At a glance:
- Author: Michael Reynolds
- First Published: 1992
- Type of Work: Biography
- Genres: Criticism, Nonfiction, Biography
- Subjects: 1950's, 1960's, United States or Americans, Parents and children, France or French people, Love or romance, Sex or sexuality, Suicide, Authors or writers, Literature, 1940's, Writing, Paris, 1920's, 1930's, Novelists, England or English people, Fathers, Criticism, Divorce, Creative process, Jazz music, World War I, Depression, mental, Fame, Drinking or drunkenness, Cuba or Cubans, Letters, Italy or Italians, Germany or German people, Fishing or fishermen, Spain or Spanish people, Bullfighting or bullfighters
- Locales: Europe, United States
This volume covers only three years of Hemingway’s life, 1926-1929, but it is richly detailed and thoroughly satisfying, whether one reads it for what is has to tell of Hemingway or as an evocation of the life of the younger generation of the Twenties. The period is an important one for Hemingway, for it sees the publication of two major works (THE SUN ALSO RISES and THE TORRENTS OF SPRING), the completion of the manuscript of A FAREWELL TO ARMS, and the publication of several major short stories. It also sees him divorce one wife, marry another, return to America for thirteen months, and suffer the loss of his father by suicide. At the end he finds himself uncomfortable in a middle-class America and returns to Europe.
Reynolds’ work, which has many of the qualities of a good novel, gives the best picture yet to Hemingway the individual, both artists and individual. It has an intriguing cast of characters, themes such as love and passion, the artist struggling to be true to his craft, the conflict between father and son. In addition, the work has a strong sense of place — and Hemingway lived, worked, and visited in an amazing number of exotic places in just three years. The book has pace and momentum, building to climaxes such as Hemingway’s divorce and remarriage, his success with THE SUN ALSO RISES, and the triple climax of the completion of A FAREWELL TO ARMS, the birth of a son by his new wife, and the death of his father.

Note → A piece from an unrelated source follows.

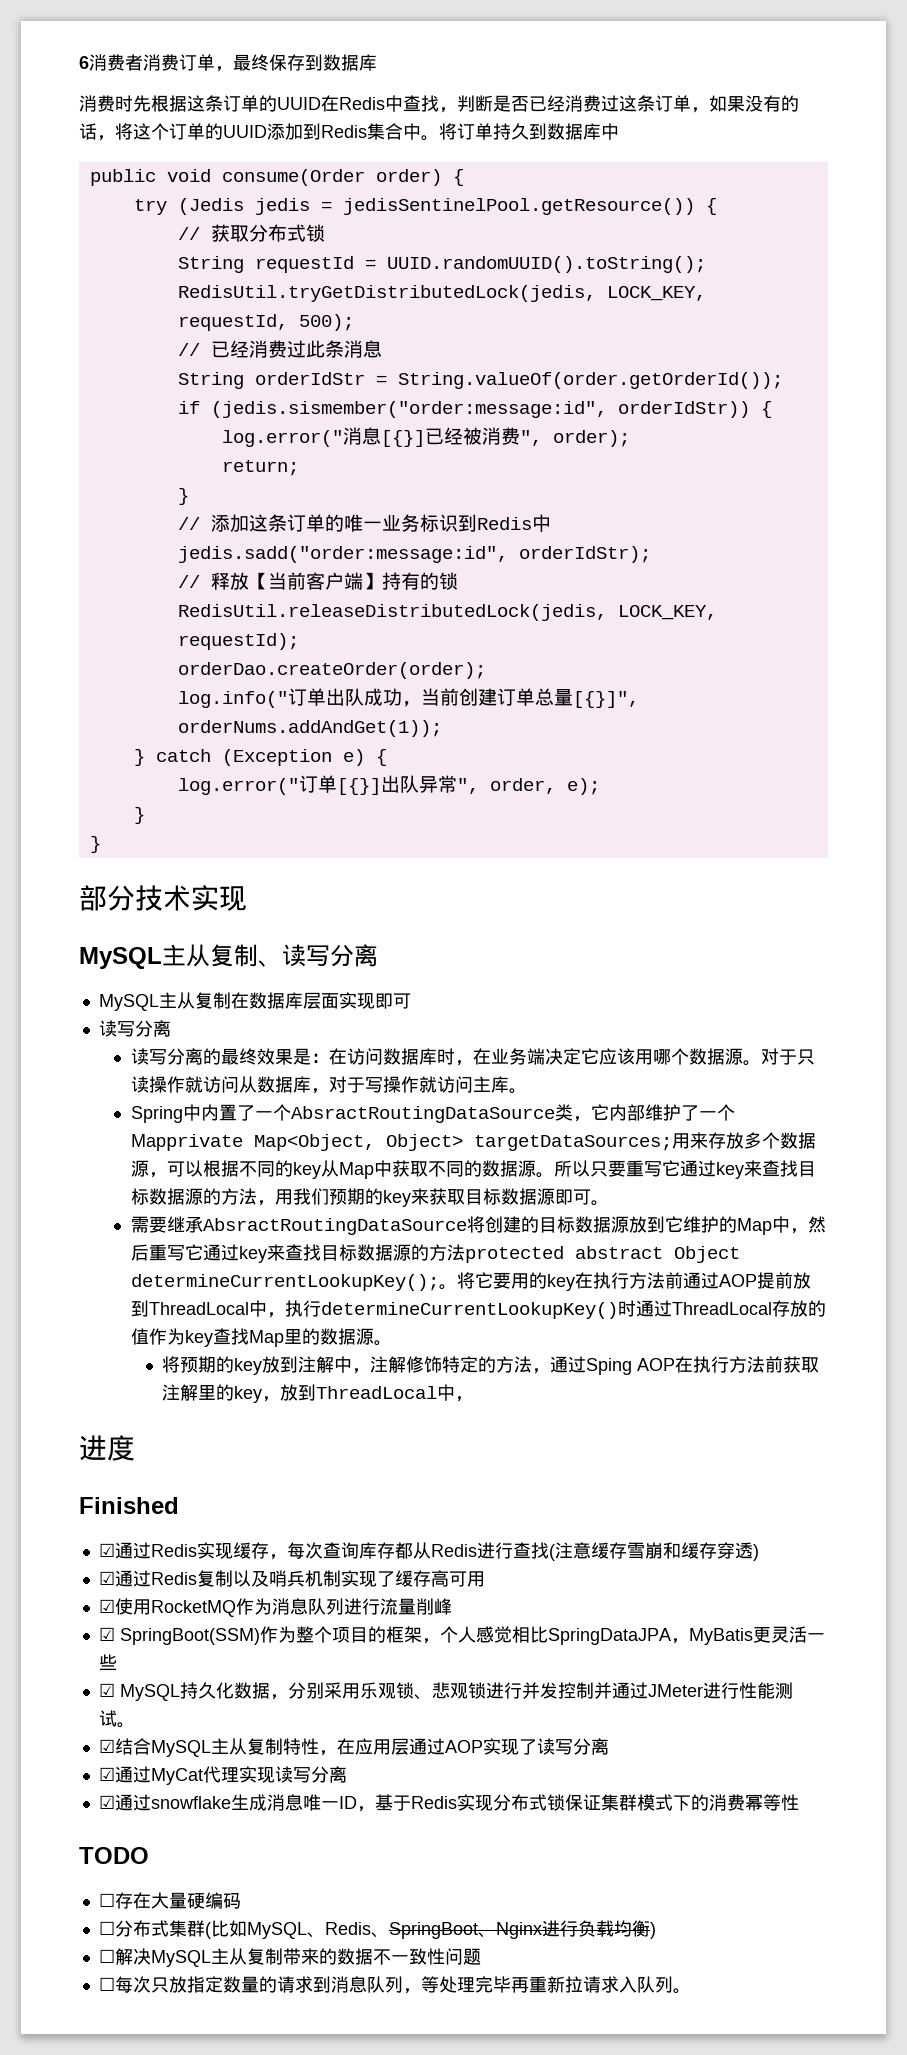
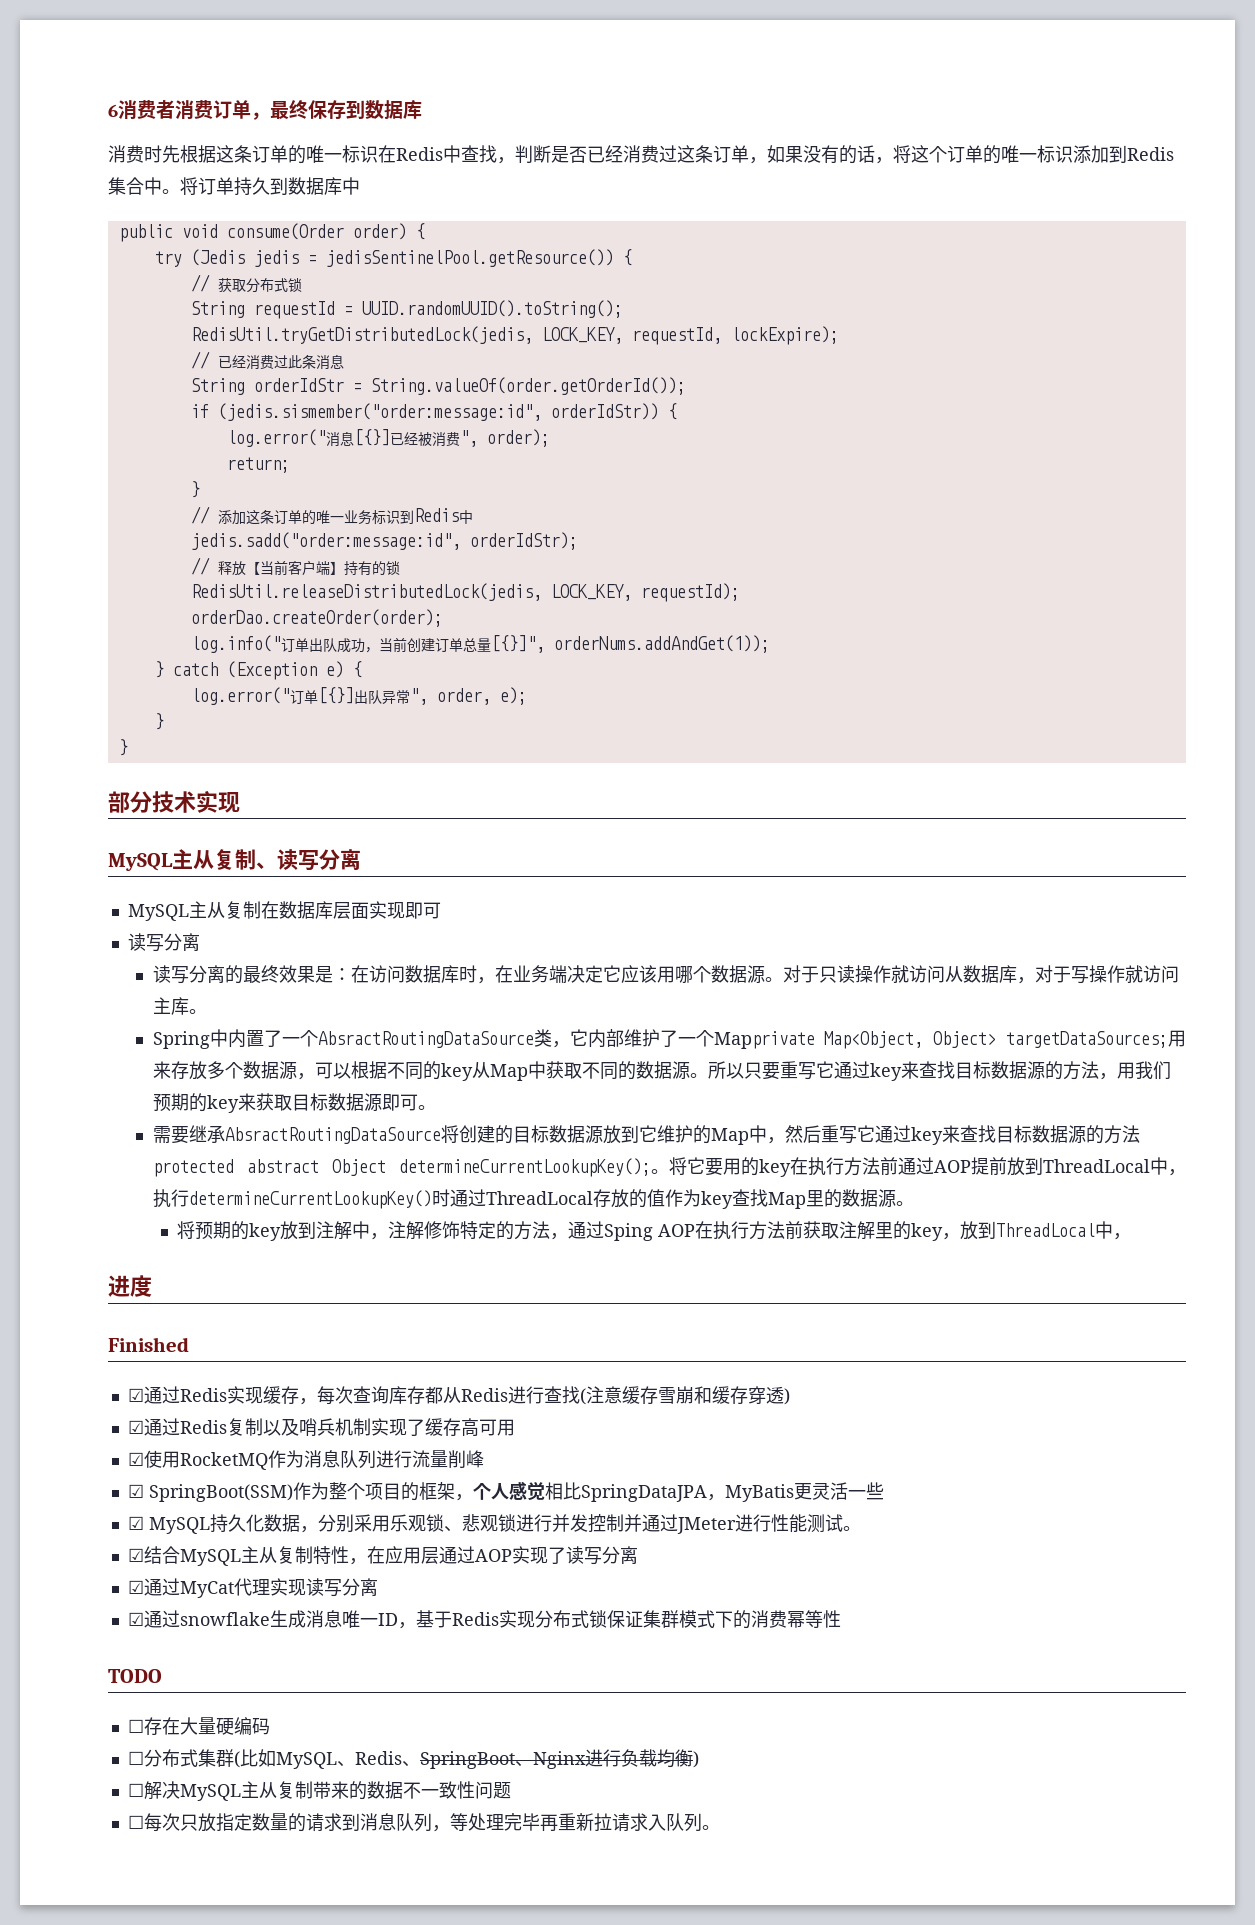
[277,97,321,110] UUID -> [306,145,378,163] 唯一标识
[223,125,267,138] UUID -> [1001,145,1073,163] 唯一标识
[298,314,354,331] 500); -> [730,326,839,345] lockExpire);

The great achievement of Reynolds is that he has entered into the emotional and imaginative life of this creative artist in a fascinating and yet thoroughly documented way. This is probably the best, and certainly the most detailed, work on Hemingway the man.
Sources for Further Study
Kirkus Reviews. LX, October 15, 1992, p. 1300.
Library Journal. CXVII, October 1, 1992, p. 88.
Publishers Weekly. CCXXXIX, November 9, 1992, p. 70.